Hannah’s new novel is an homage to the extraordinary courage and endurance of Frenchwomen during World War II.
In 1995, an elderly unnamed widow is moving into an Oregon nursing home on the urging of her controlling son, Julien, a surgeon. This trajectory is interrupted when she receives an invitation to return to France to attend a ceremony honoring passeurs: people who aided the escape of others during the war. Cut to spring, 1940: Viann has said goodbye to husband Antoine, who's off to hold the Maginot line against invading Germans. She returns to tending her small farm, Le Jardin, in the Loire Valley, teaching at the local school and coping with daughter Sophie’s adolescent rebellion. Soon, that world is upended: The Germans march into Paris and refugees flee south, overrunning Viann’s land.
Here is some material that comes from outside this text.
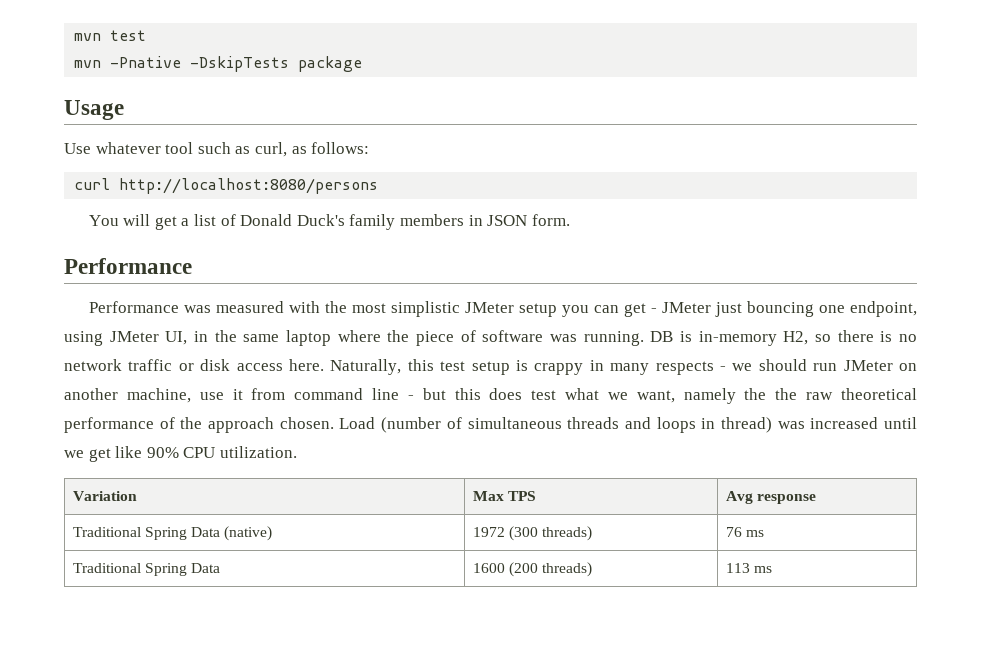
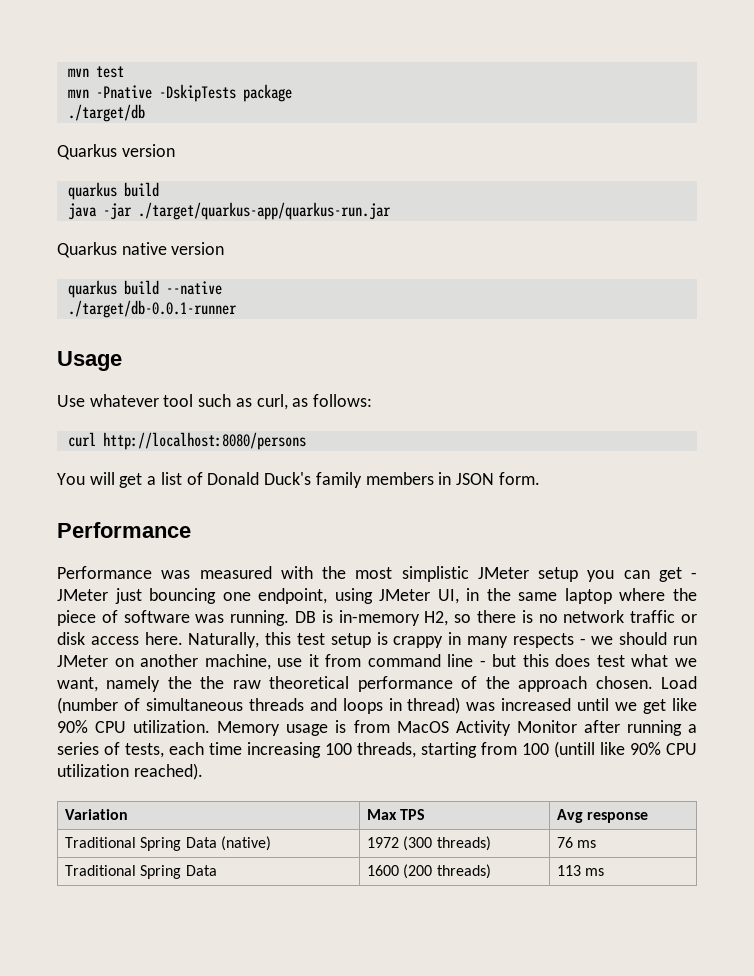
(363, 64) none -> [67,104,145,122] [57,144,175,160] [67,182,159,200] [67,202,391,220] [57,242,225,258] [67,280,222,298] [67,300,237,318] // ./target/db // Quarkus version // quarkus build // java -jar ./target/quarkus-app/quarkus-run.jar // Quarkus native version // quarkus build --native // ./target/db-0.0.1-runner
(297, 452) none -> [217,720,698,736] [57,741,697,758] [57,763,203,780] Memory usage is from MacOS Activity Monitor after running a series of tests, each time increasing 100 threads, starting from 100 (untill like 90% CPU utilization reached).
Her long-estranged younger sister, Isabelle, who has been kicked out of multiple convent schools, is sent to Le Jardin by Julien, their father in Paris, a drunken, decidedly unpaternal Great War veteran. As the depredations increase in the occupied zone—food rationing, systematic looting, and the billeting of a German officer, Capt. Beck, at Le Jardin—Isabelle’s outspokenness is a liability. She joins the Resistance, volunteering for dangerous duty: shepherding downed Allied airmen across the Pyrenees to Spain. Code-named the Nightingale, Isabelle will rescue many before she's captured. Meanwhile, Viann’s journey from passive to active resistance is less dramatic but no less wrenching. Hannah vividly demonstrates how the Nazis, through starvation, intimidation and barbarity both casual and calculated, demoralized the French, engineering a community collapse that enabled the deportations and deaths of more than 70,000 Jews. Hannah’s proven storytelling skills are ideally suited to depicting such cataclysmic events, but her tendency to sentimentalize undermines the gravitas of this tale.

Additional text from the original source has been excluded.